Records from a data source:
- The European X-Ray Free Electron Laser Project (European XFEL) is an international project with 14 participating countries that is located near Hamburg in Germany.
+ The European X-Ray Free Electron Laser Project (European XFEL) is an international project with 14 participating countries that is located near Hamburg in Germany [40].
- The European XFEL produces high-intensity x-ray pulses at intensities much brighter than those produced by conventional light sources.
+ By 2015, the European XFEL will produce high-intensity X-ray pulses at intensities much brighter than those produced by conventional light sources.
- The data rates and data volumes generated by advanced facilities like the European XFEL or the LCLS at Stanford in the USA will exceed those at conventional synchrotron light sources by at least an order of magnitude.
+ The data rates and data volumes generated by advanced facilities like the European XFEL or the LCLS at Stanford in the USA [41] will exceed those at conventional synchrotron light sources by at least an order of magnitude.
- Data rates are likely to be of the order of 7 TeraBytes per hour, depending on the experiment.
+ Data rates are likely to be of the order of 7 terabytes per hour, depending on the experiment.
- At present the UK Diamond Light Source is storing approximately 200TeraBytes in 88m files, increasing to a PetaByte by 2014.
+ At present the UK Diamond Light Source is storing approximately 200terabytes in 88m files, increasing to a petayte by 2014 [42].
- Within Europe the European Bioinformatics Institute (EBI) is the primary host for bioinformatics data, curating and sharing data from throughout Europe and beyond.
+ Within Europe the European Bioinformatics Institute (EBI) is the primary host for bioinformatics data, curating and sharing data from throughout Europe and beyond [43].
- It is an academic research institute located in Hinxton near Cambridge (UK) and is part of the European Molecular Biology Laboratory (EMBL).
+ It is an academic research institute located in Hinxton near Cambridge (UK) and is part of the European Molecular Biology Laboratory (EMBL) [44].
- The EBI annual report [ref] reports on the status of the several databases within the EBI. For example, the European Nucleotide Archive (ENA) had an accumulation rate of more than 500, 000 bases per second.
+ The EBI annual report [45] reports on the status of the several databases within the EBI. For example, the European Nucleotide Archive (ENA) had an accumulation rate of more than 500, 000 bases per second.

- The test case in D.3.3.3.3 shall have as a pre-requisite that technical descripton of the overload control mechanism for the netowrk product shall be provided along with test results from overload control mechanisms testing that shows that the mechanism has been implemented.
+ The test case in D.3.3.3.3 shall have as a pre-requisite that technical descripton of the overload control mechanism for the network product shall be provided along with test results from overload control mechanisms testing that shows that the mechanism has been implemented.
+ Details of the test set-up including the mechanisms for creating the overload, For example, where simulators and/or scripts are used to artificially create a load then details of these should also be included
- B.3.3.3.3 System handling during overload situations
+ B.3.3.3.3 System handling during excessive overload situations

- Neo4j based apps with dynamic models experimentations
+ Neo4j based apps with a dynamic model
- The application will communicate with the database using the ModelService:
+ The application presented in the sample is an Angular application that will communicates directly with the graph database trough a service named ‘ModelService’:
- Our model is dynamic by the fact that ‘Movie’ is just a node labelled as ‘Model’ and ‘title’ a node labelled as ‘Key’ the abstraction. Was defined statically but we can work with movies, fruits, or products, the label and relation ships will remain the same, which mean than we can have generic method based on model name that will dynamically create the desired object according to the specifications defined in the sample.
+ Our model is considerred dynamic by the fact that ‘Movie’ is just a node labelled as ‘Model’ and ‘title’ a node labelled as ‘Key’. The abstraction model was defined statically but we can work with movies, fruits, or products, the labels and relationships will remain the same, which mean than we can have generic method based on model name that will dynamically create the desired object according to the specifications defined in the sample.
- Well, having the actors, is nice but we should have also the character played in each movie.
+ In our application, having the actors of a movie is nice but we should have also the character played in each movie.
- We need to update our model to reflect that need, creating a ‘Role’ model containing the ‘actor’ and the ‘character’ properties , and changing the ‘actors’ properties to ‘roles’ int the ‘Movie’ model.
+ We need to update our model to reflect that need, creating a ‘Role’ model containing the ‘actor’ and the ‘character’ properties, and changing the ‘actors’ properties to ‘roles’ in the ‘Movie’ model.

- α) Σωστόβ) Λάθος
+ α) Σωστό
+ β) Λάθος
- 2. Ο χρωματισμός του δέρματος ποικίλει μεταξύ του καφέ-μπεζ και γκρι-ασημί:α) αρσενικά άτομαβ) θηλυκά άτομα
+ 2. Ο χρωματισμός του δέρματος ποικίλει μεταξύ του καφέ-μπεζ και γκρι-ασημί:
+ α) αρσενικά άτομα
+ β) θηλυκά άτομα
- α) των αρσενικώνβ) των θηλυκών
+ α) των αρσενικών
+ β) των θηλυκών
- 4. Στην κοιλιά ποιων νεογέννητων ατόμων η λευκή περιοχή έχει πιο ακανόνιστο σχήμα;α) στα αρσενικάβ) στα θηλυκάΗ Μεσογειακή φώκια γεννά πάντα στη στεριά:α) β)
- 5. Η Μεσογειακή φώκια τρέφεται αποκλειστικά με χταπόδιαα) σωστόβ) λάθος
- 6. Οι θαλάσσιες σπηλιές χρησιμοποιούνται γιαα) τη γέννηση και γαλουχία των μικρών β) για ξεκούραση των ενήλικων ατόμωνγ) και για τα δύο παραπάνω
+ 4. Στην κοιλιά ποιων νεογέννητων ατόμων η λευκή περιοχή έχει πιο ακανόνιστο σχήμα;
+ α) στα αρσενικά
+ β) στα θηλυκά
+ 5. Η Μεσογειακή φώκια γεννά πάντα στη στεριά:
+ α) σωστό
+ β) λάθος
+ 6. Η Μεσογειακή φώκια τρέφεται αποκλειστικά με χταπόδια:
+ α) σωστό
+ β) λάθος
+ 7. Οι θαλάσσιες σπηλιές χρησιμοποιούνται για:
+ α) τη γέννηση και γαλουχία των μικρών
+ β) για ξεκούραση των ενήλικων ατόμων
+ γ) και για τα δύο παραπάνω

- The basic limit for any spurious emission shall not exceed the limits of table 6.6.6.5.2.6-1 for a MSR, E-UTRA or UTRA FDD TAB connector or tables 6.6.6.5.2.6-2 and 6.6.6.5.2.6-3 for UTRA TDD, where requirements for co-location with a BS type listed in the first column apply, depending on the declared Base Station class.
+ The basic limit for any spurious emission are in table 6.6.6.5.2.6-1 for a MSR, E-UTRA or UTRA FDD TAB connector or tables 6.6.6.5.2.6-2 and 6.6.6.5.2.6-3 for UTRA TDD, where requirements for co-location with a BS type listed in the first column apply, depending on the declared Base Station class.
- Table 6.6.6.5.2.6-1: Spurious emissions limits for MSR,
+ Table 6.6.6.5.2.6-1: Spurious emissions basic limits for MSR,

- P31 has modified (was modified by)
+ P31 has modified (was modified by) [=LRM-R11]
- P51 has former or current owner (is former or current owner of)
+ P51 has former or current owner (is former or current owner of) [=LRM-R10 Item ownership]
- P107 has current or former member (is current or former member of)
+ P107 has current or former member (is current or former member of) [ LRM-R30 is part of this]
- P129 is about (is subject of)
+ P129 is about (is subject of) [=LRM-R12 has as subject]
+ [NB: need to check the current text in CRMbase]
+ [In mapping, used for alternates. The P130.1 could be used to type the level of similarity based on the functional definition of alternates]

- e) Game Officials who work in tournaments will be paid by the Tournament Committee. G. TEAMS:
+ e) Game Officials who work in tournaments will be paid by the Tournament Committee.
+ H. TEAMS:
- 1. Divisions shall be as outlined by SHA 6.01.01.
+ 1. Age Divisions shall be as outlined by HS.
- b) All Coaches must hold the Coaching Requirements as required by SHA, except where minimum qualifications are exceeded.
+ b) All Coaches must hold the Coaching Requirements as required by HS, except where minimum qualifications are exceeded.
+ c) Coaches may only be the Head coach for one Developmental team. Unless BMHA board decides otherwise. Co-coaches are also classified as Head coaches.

Requirement:
Down to the final line, the data above must be copied exactly.

Result of this exercise:
- The European X-Ray Free Electron Laser Project (European XFEL) is an international project with 14 participating countries that is located near Hamburg in Germany.
+ The European X-Ray Free Electron Laser Project (European XFEL) is an international project with 14 participating countries that is located near Hamburg in Germany [40].
- The European XFEL produces high-intensity x-ray pulses at intensities much brighter than those produced by conventional light sources.
+ By 2015, the European XFEL will produce high-intensity X-ray pulses at intensities much brighter than those produced by conventional light sources.
- The data rates and data volumes generated by advanced facilities like the European XFEL or the LCLS at Stanford in the USA will exceed those at conventional synchrotron light sources by at least an order of magnitude.
+ The data rates and data volumes generated by advanced facilities like the European XFEL or the LCLS at Stanford in the USA [41] will exceed those at conventional synchrotron light sources by at least an order of magnitude.
- Data rates are likely to be of the order of 7 TeraBytes per hour, depending on the experiment.
+ Data rates are likely to be of the order of 7 terabytes per hour, depending on the experiment.
- At present the UK Diamond Light Source is storing approximately 200TeraBytes in 88m files, increasing to a PetaByte by 2014.
+ At present the UK Diamond Light Source is storing approximately 200terabytes in 88m files, increasing to a petayte by 2014 [42].
- Within Europe the European Bioinformatics Institute (EBI) is the primary host for bioinformatics data, curating and sharing data from throughout Europe and beyond.
+ Within Europe the European Bioinformatics Institute (EBI) is the primary host for bioinformatics data, curating and sharing data from throughout Europe and beyond [43].
- It is an academic research institute located in Hinxton near Cambridge (UK) and is part of the European Molecular Biology Laboratory (EMBL).
+ It is an academic research institute located in Hinxton near Cambridge (UK) and is part of the European Molecular Biology Laboratory (EMBL) [44].
- The EBI annual report [ref] reports on the status of the several databases within the EBI. For example, the European Nucleotide Archive (ENA) had an accumulation rate of more than 500, 000 bases per second.
+ The EBI annual report [45] reports on the status of the several databases within the EBI. For example, the European Nucleotide Archive (ENA) had an accumulation rate of more than 500, 000 bases per second.

- The test case in D.3.3.3.3 shall have as a pre-requisite that technical descripton of the overload control mechanism for the netowrk product shall be provided along with test results from overload control mechanisms testing that shows that the mechanism has been implemented.
+ The test case in D.3.3.3.3 shall have as a pre-requisite that technical descripton of the overload control mechanism for the network product shall be provided along with test results from overload control mechanisms testing that shows that the mechanism has been implemented.
+ Details of the test set-up including the mechanisms for creating the overload, For example, where simulators and/or scripts are used to artificially create a load then details of these should also be included
- B.3.3.3.3 System handling during overload situations
+ B.3.3.3.3 System handling during excessive overload situations

- Neo4j based apps with dynamic models experimentations
+ Neo4j based apps with a dynamic model
- The application will communicate with the database using the ModelService:
+ The application presented in the sample is an Angular application that will communicates directly with the graph database trough a service named ‘ModelService’:
- Our model is dynamic by the fact that ‘Movie’ is just a node labelled as ‘Model’ and ‘title’ a node labelled as ‘Key’ the abstraction. Was defined statically but we can work with movies, fruits, or products, the label and relation ships will remain the same, which mean than we can have generic method based on model name that will dynamically create the desired object according to the specifications defined in the sample.
+ Our model is considerred dynamic by the fact that ‘Movie’ is just a node labelled as ‘Model’ and ‘title’ a node labelled as ‘Key’. The abstraction model was defined statically but we can work with movies, fruits, or products, the labels and relationships will remain the same, which mean than we can have generic method based on model name that will dynamically create the desired object according to the specifications defined in the sample.
- Well, having the actors, is nice but we should have also the character played in each movie.
+ In our application, having the actors of a movie is nice but we should have also the character played in each movie.
- We need to update our model to reflect that need, creating a ‘Role’ model containing the ‘actor’ and the ‘character’ properties , and changing the ‘actors’ properties to ‘roles’ int the ‘Movie’ model.
+ We need to update our model to reflect that need, creating a ‘Role’ model containing the ‘actor’ and the ‘character’ properties, and changing the ‘actors’ properties to ‘roles’ in the ‘Movie’ model.

- α) Σωστόβ) Λάθος
+ α) Σωστό
+ β) Λάθος
- 2. Ο χρωματισμός του δέρματος ποικίλει μεταξύ του καφέ-μπεζ και γκρι-ασημί:α) αρσενικά άτομαβ) θηλυκά άτομα
+ 2. Ο χρωματισμός του δέρματος ποικίλει μεταξύ του καφέ-μπεζ και γκρι-ασημί:
+ α) αρσενικά άτομα
+ β) θηλυκά άτομα
- α) των αρσενικώνβ) των θηλυκών
+ α) των αρσενικών
+ β) των θηλυκών
- 4. Στην κοιλιά ποιων νεογέννητων ατόμων η λευκή περιοχή έχει πιο ακανόνιστο σχήμα;α) στα αρσενικάβ) στα θηλυκάΗ Μεσογειακή φώκια γεννά πάντα στη στεριά:α) β)
- 5. Η Μεσογειακή φώκια τρέφεται αποκλειστικά με χταπόδιαα) σωστόβ) λάθος
- 6. Οι θαλάσσιες σπηλιές χρησιμοποιούνται γιαα) τη γέννηση και γαλουχία των μικρών β) για ξεκούραση των ενήλικων ατόμωνγ) και για τα δύο παραπάνω
+ 4. Στην κοιλιά ποιων νεογέννητων ατόμων η λευκή περιοχή έχει πιο ακανόνιστο σχήμα;
+ α) στα αρσενικά
+ β) στα θηλυκά
+ 5. Η Μεσογειακή φώκια γεννά πάντα στη στεριά:
+ α) σωστό
+ β) λάθος
+ 6. Η Μεσογειακή φώκια τρέφεται αποκλειστικά με χταπόδια:
+ α) σωστό
+ β) λάθος
+ 7. Οι θαλάσσιες σπηλιές χρησιμοποιούνται για:
+ α) τη γέννηση και γαλουχία των μικρών
+ β) για ξεκούραση των ενήλικων ατόμων
+ γ) και για τα δύο παραπάνω

- The basic limit for any spurious emission shall not exceed the limits of table 6.6.6.5.2.6-1 for a MSR, E-UTRA or UTRA FDD TAB connector or tables 6.6.6.5.2.6-2 and 6.6.6.5.2.6-3 for UTRA TDD, where requirements for co-location with a BS type listed in the first column apply, depending on the declared Base Station class.
+ The basic limit for any spurious emission are in table 6.6.6.5.2.6-1 for a MSR, E-UTRA or UTRA FDD TAB connector or tables 6.6.6.5.2.6-2 and 6.6.6.5.2.6-3 for UTRA TDD, where requirements for co-location with a BS type listed in the first column apply, depending on the declared Base Station class.
- Table 6.6.6.5.2.6-1: Spurious emissions limits for MSR,
+ Table 6.6.6.5.2.6-1: Spurious emissions basic limits for MSR,

- P31 has modified (was modified by)
+ P31 has modified (was modified by) [=LRM-R11]
- P51 has former or current owner (is former or current owner of)
+ P51 has former or current owner (is former or current owner of) [=LRM-R10 Item ownership]
- P107 has current or former member (is current or former member of)
+ P107 has current or former member (is current or former member of) [ LRM-R30 is part of this]
- P129 is about (is subject of)
+ P129 is about (is subject of) [=LRM-R12 has as subject]
+ [NB: need to check the current text in CRMbase]
+ [In mapping, used for alternates. The P130.1 could be used to type the level of similarity based on the functional definition of alternates]

- e) Game Officials who work in tournaments will be paid by the Tournament Committee. G. TEAMS:
+ e) Game Officials who work in tournaments will be paid by the Tournament Committee.
+ H. TEAMS:
- 1. Divisions shall be as outlined by SHA 6.01.01.
+ 1. Age Divisions shall be as outlined by HS.
- b) All Coaches must hold the Coaching Requirements as required by SHA, except where minimum qualifications are exceeded.
+ b) All Coaches must hold the Coaching Requirements as required by HS, except where minimum qualifications are exceeded.
+ c) Coaches may only be the Head coach for one Developmental team. Unless BMHA board decides otherwise. Co-coaches are also classified as Head coaches.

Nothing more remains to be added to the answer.